Estamos viendo la posibilidad de fachadas móviles. Existe un problema en los estadios de acústica, y no solo en el Bernabéu
Es lo que Fenwick llama “estadios transformer”, instalaciones al servicio de la versatilidad. “Nosotros, por ejemplo, estamos viendo ahora la posibilidad de fachadas móviles. Existe un problema en los estadios de acústica, y no solo en el Bernabéu. Si tengo un mecanismo donde consigo que una fachada se mueva y se cierre en un momento determinado, me permite celebrar más eventos. Empieza un concierto y cierro. Termina y abro. Los estadios son de los edificios con más innovación. Son excitantes”, exclama en su despacho, a las afueras de Madrid.

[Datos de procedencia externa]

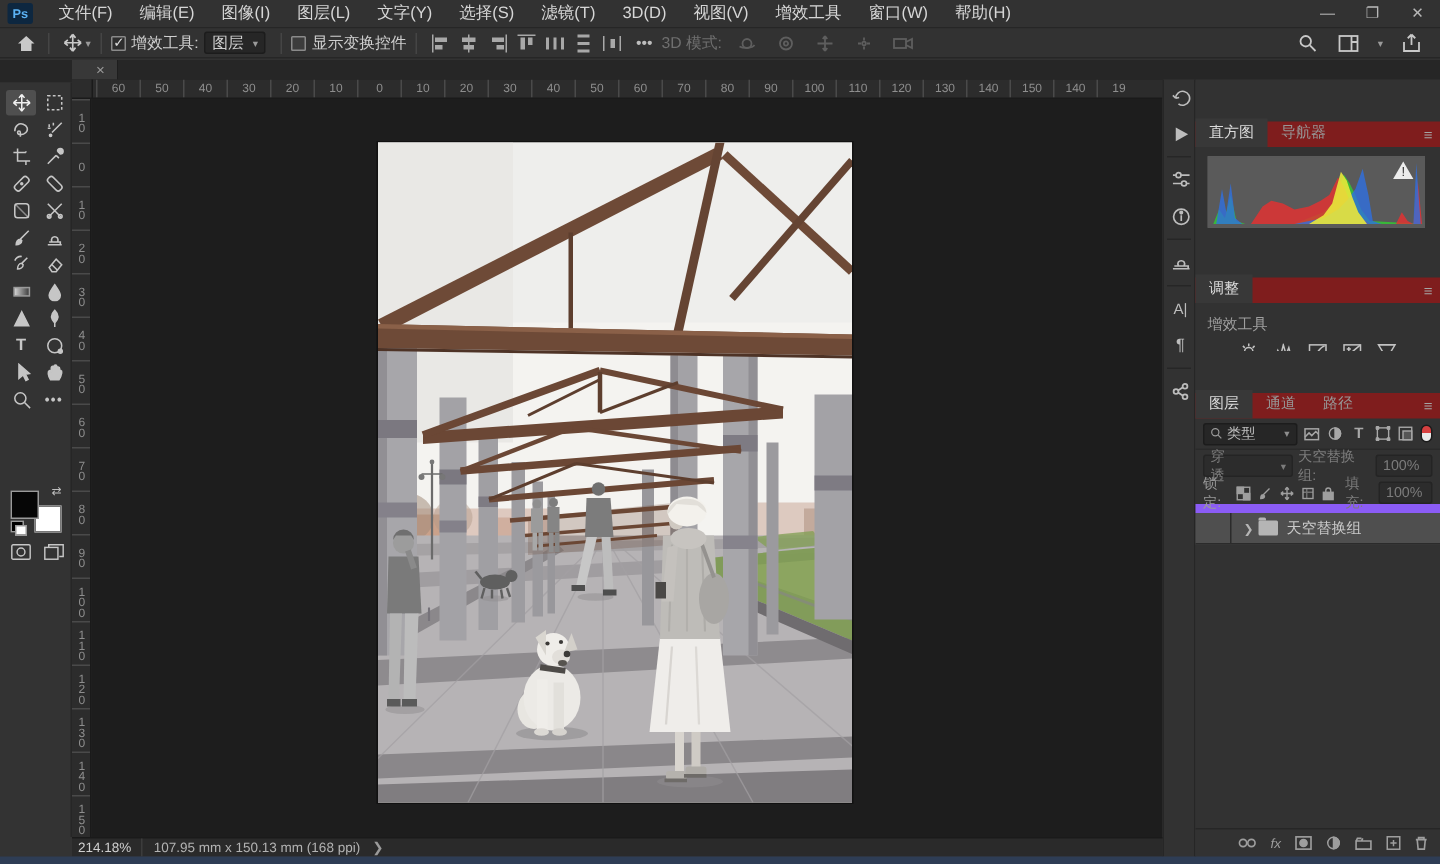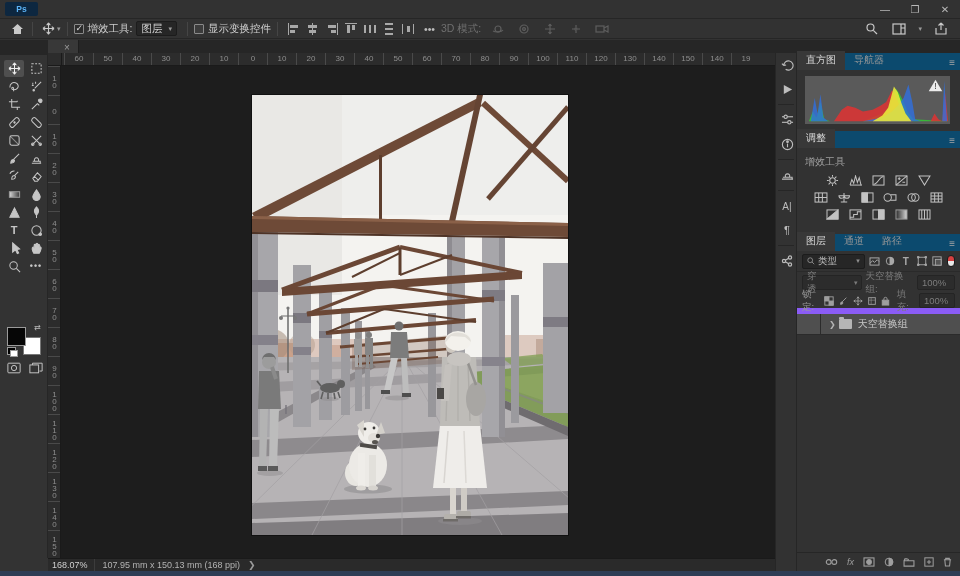--- a/index.html
+++ b/index.html
@@ -3,21 +3,21 @@
 <meta charset="utf-8">
 <style>
   * { margin:0; padding:0; box-sizing:border-box; }
   html,body { width:960px; height:576px; background:#1d1d1d; overflow:hidden;
     font-family:"Liberation Sans","DejaVu Sans",sans-serif; -webkit-font-smoothing:antialiased; }
   #app { position:absolute; inset:0; width:960px; height:576px; background:#323232; }
 
   
   .titlebar { position:absolute; left:0; top:0; width:960px; height:19px; background:#323232;
     display:flex; align-items:center; border-bottom:1px solid #262626; }
-  .pslogo { width:33px; height:14px; margin:0 8px 0 5px; background:#0d2740; color:#5cb3f5;
+  .pslogo { width:17px; height:14px; margin:0 8px 0 5px; background:#0d2740; color:#5cb3f5;
     font-size:8.5px; font-weight:bold; display:flex; align-items:center; justify-content:center; border-radius:2px; }
   .menus { display:flex; }
   .menu-item { color:#d6d6d6; font-size:11px; padding:0 9px; line-height:19px; cursor:default; }
   .win-controls { margin-left:auto; display:flex; }
   .win-btn { width:30px; height:19px; color:#b8b8b8; font-size:10px; display:flex; align-items:center; justify-content:center; }
 
   
   .optionsbar { position:absolute; left:0; top:19px; width:960px; height:20px; background:#323232;
     display:flex; align-items:center; border-bottom:1px solid #262626; font-size:10.5px; color:#cfcfcf; }
   .ob-sep { width:1px; height:14px; background:#454545; margin:0 6px; }
@@ -69,21 +69,21 @@
   .doc-image svg { display:block; }
 
   
   .dockstrip { position:absolute; right:163px; top:53px; width:22px; height:518px; background:#323232; border-left:1px solid #262626; border-right:1px solid #262626; }
   .dock-icon { width:22px; height:24px; display:flex; align-items:center; justify-content:center; color:#bdbdbd; font-size:11px; }
   .dock-icon svg { stroke:#bdbdbd; fill:none; stroke-width:1.2; }
   .dock-group-sep { height:1px; background:#262626; margin:3px 2px; }
 
   
   .rightcol { position:absolute; right:0; top:53px; width:163px; height:518px; background:#323232; }
-  .ptabbar { height:17px; background:#0c4a6e; display:flex; align-items:flex-end; position:relative; }
+  .ptabbar { height:17px; background:#7f1d1d; display:flex; align-items:flex-end; position:relative;margin-top:28px; }
   .ptab { font-size:10px; padding:2px 9px 3px; color:#969696; }
   .ptab.active { background:#383838; color:#dcdcdc; }
   .pmenu { position:absolute; right:5px; top:4px; color:#a5a5a5; font-size:10px; letter-spacing:0; }
   .hist-body { padding:6px 8px 5px; }
   .hist-frame { width:145px; height:48px; background:#5a5a5a; position:relative; }
   .adj-body { padding:4px 6px; }
   .adj-label { font-size:10px; color:#9f9f9f; margin:3px 0 5px 2px; }
   .adj-grid { display:flex; flex-direction:column; gap:4px; align-items:center; }
   .adj-row { display:flex; gap:8px; justify-content:center; }
   .adj-icon { width:15px; height:13px; display:flex; align-items:center; justify-content:center; }
@@ -126,20 +126,35 @@
   .bottom-strip { position:absolute; left:0; top:571px; width:960px; height:5px; background:#2e3d55; }
   .left-underbar { position:absolute; left:0; top:558px; width:48px; height:13px; background:#333333; }
 </style>
 </head>
 <body>
 
 <div id="app">
 
   <div class="titlebar">
     <div class="pslogo">Ps</div>
+    <div class="menus">
+
+    <span class="menu-item">文件(F)</span>
+        <span class="menu-item">编辑(E)</span>
+        <span class="menu-item">图像(I)</span>
+        <span class="menu-item">图层(L)</span>
+        <span class="menu-item">文字(Y)</span>
+        <span class="menu-item">选择(S)</span>
+        <span class="menu-item">滤镜(T)</span>
+        <span class="menu-item">3D(D)</span>
+        <span class="menu-item">视图(V)</span>
+        <span class="menu-item">增效工具</span>
+        <span class="menu-item">窗口(W)</span>
+        <span class="menu-item">帮助(H)</span>
+      </div>
     <div class="win-controls">
       <div class="win-btn">—</div>
       <div class="win-btn">❐</div>
       <div class="win-btn">✕</div>
     </div>
   </div>
 
   <div class="optionsbar">
     <div class="ob-icon" style="margin-left:8px">
       <svg width="13" height="12" viewBox="0 0 13 12">
@@ -998,19 +1013,19 @@
             <svg width="9" height="10" viewBox="0 0 10 11">
               <path d="M1 3 h8 M3 3 V1.5 h4 V3 M2 3 l.7 7 h4.6 l.7 -7"></path>
             </svg>
           </span>
       </div>
     </div>
   </div>
 
   <div class="left-underbar"></div>
   <div class="statusbar">
-    <div class="zoom-box">168.07%</div>
+    <div class="zoom-box">214.18%</div>
     <div class="status-dims">107.95 mm x 150.13 mm (168 ppi)</div>
     <div class="status-chevron">❯</div>
   </div>
   <div class="bottom-strip"></div>
 
 </div>
 
 </body></html>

Todo empezó, indica, con el Coliseo de Roma, mucho más moderno de lo que luego se construyó. “Tenía muchos tipos de asiento. En cambio, los estadios iniciales, que eran hormigón, acero y una cubierta, solo servían como contenedores de personas”, lamenta. Y con el tiempo, añade, estos recintos han ido volviendo hacia el espíritu del Coliseo. “Lo primero fue introducir elementos de seguridad después de alguna tragedia. Luego entró la arquitectura y ahí, posiblemente, el primer estadio potente fue el Allianz Arena de Múnich. Después se avanzó hacia el mundo comercial. Había que rentabilizarlos y apareció el Emirates, del Arsenal. ¿Lo siguiente? La tecnología, la experiencia, la videocámara. Luego hemos pasado por una etapa de salud debido a la covid. Por ejemplo, cómo hacer baños donde no toques nada. Después llegamos a la industrialización, con la modularidad del 974. Todas las piezas se hicieron en una fábrica, se llevaron, se montaron, se enchufaron y funcionó. Y la última fase es el estadio transformer”, concluye Mark Fenwick.